── Records provided

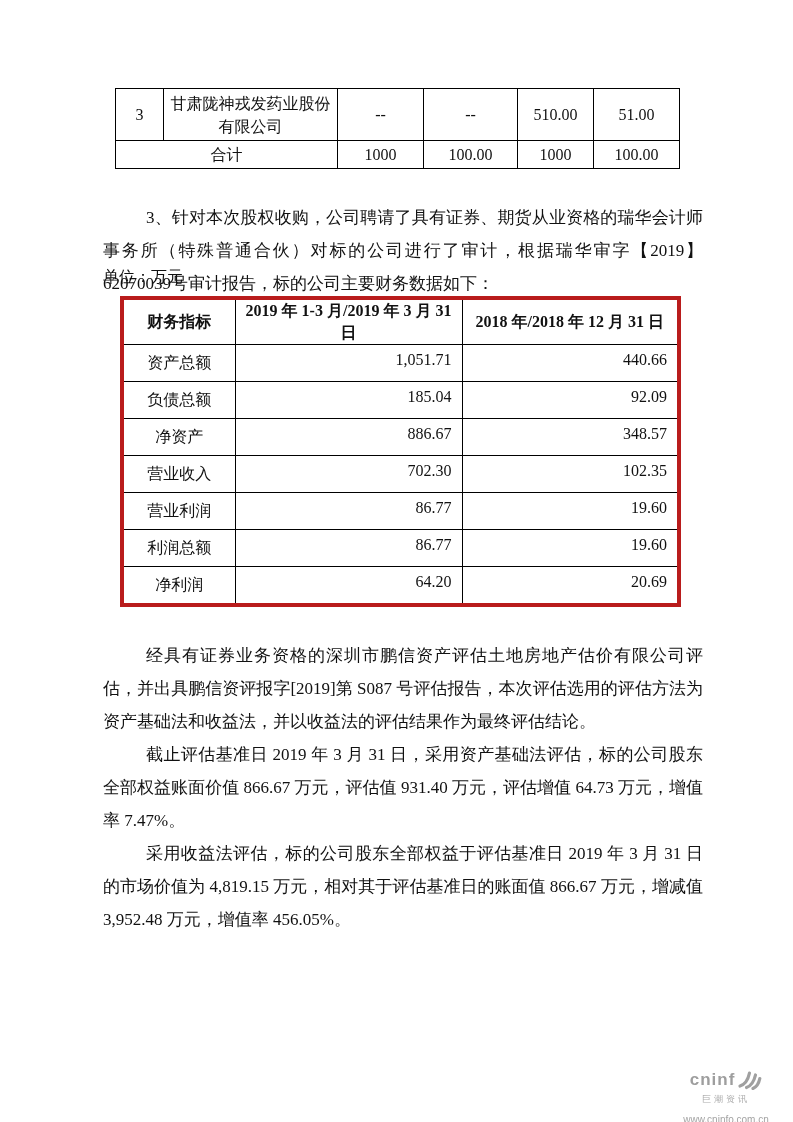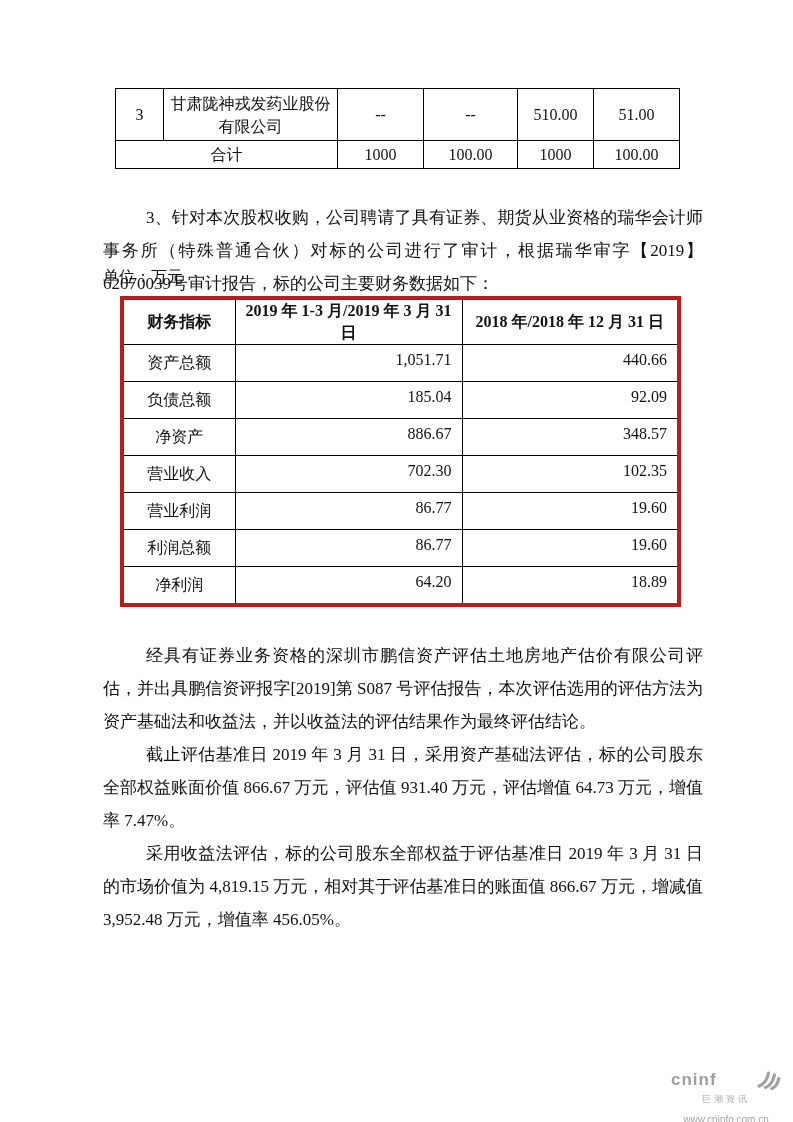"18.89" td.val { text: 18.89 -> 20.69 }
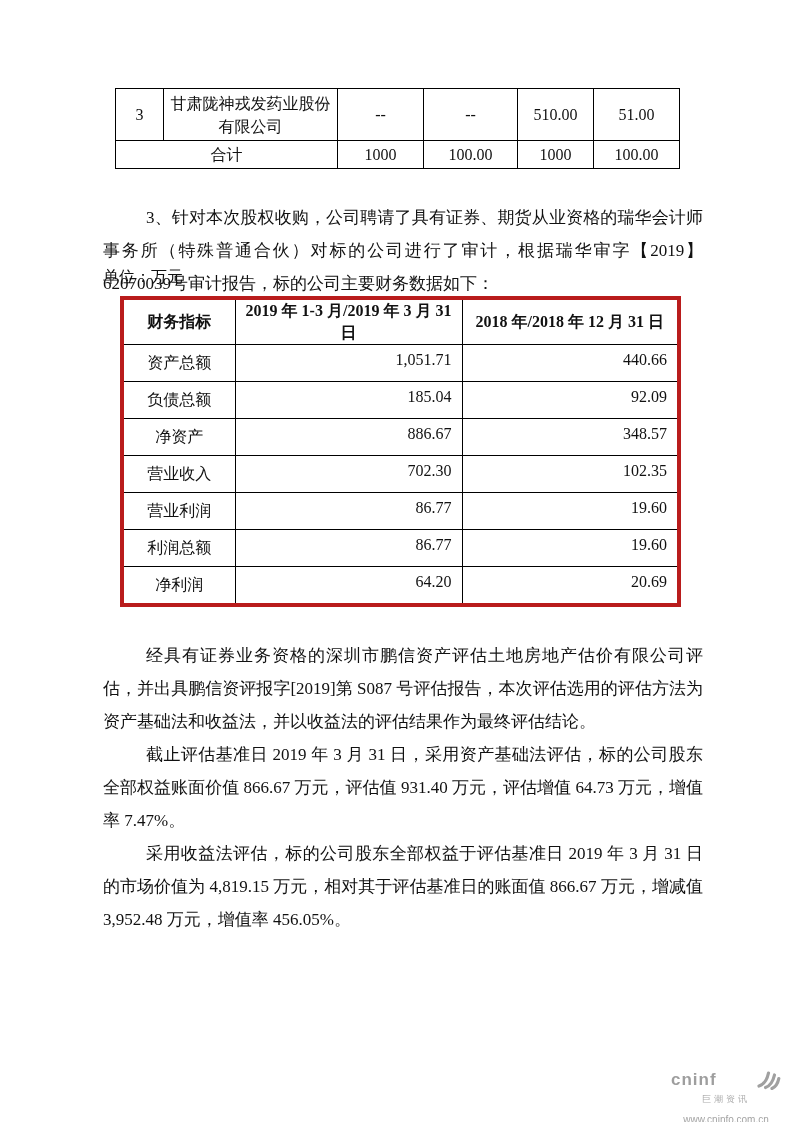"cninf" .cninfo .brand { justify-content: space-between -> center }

────
── Records provided

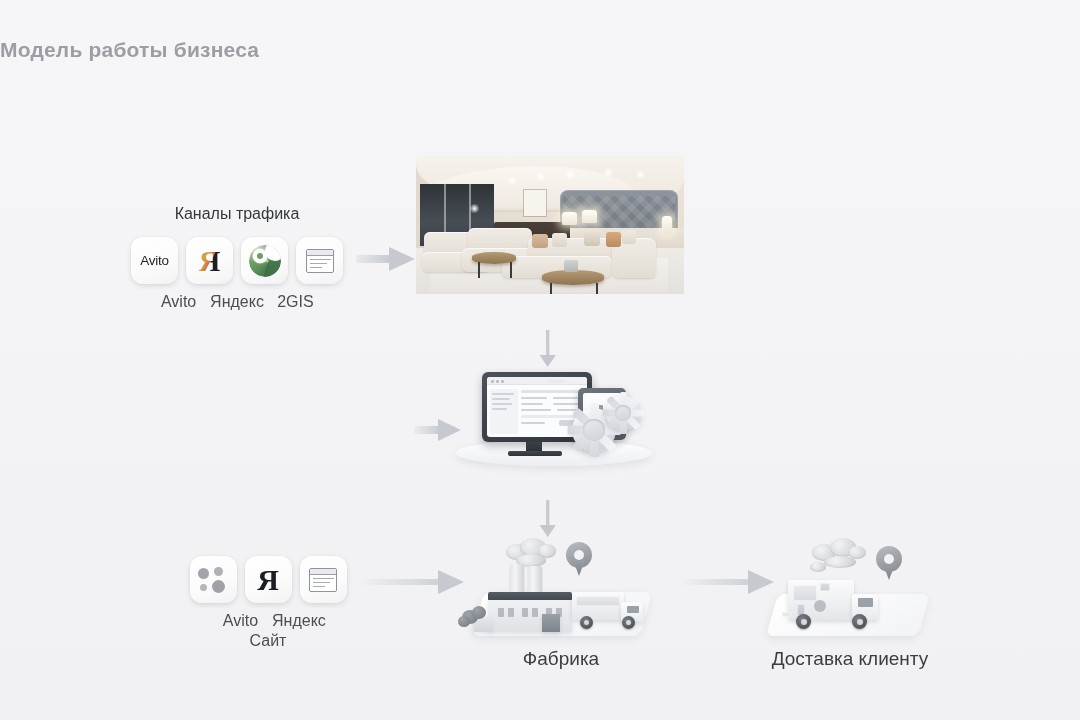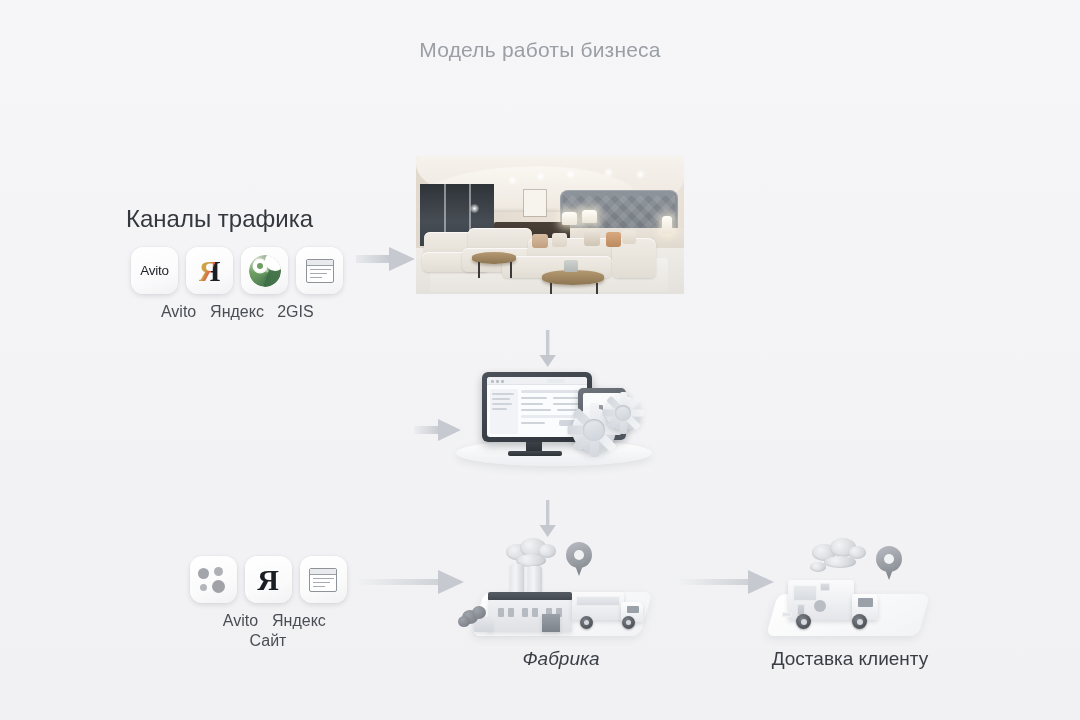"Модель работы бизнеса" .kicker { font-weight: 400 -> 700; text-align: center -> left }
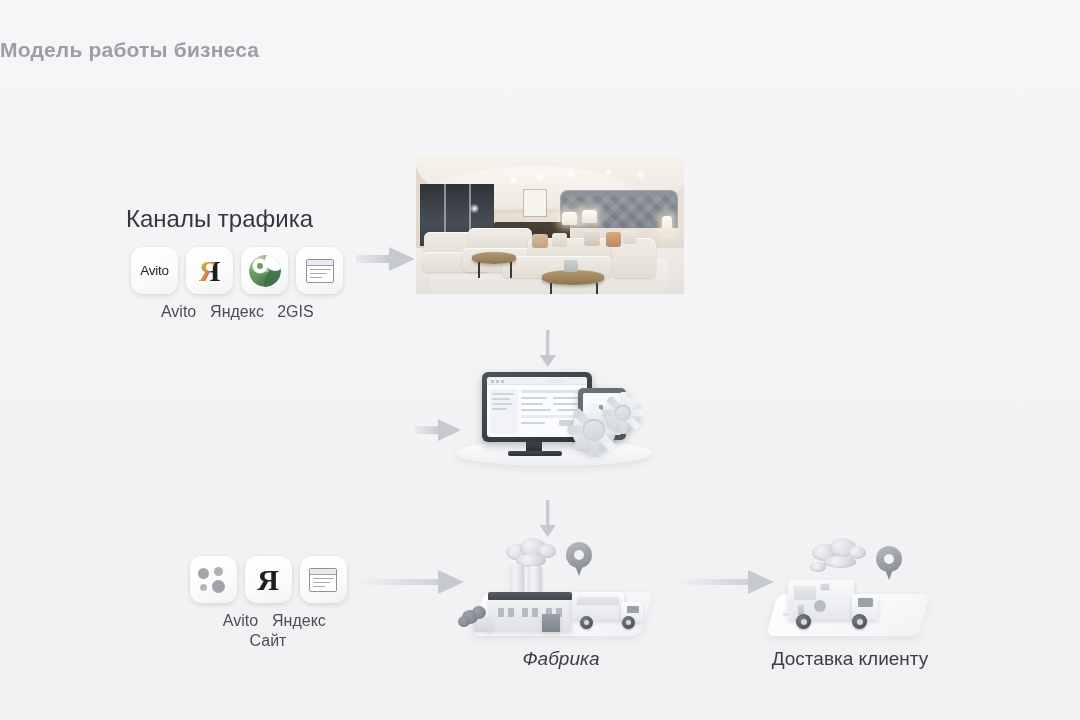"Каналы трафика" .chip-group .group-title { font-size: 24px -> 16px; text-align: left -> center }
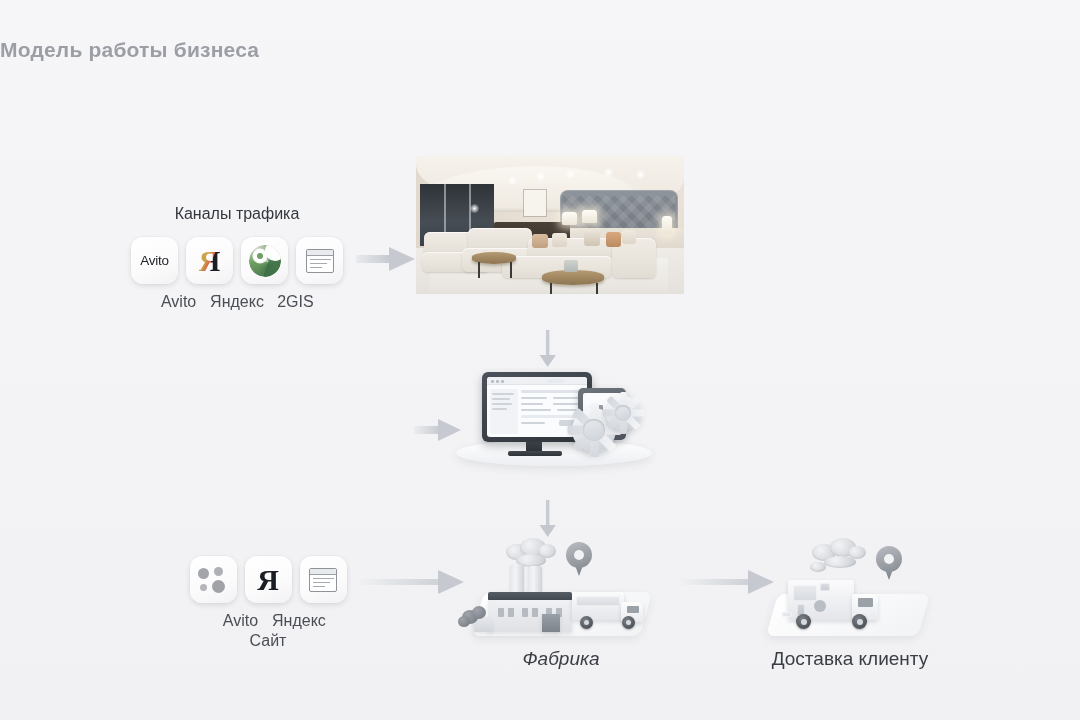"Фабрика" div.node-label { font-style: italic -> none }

────
── Records provided

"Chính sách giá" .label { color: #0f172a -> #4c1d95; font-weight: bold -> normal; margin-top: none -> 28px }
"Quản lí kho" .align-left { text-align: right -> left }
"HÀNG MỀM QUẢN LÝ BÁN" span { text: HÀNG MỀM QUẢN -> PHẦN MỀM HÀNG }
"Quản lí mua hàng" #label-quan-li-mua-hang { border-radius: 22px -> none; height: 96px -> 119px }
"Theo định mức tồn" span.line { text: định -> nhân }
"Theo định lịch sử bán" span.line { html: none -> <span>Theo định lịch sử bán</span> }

────

= Your objective =
From the entries above, extract only the lines running from the one containing "text-align: right ->" through the one containing "html: none ->", inclusive.

= Reply =
"Quản lí kho" .align-left { text-align: right -> left }
"HÀNG MỀM QUẢN LÝ BÁN" span { text: HÀNG MỀM QUẢN -> PHẦN MỀM HÀNG }
"Quản lí mua hàng" #label-quan-li-mua-hang { border-radius: 22px -> none; height: 96px -> 119px }
"Theo định mức tồn" span.line { text: định -> nhân }
"Theo định lịch sử bán" span.line { html: none -> <span>Theo định lịch sử bán</span> }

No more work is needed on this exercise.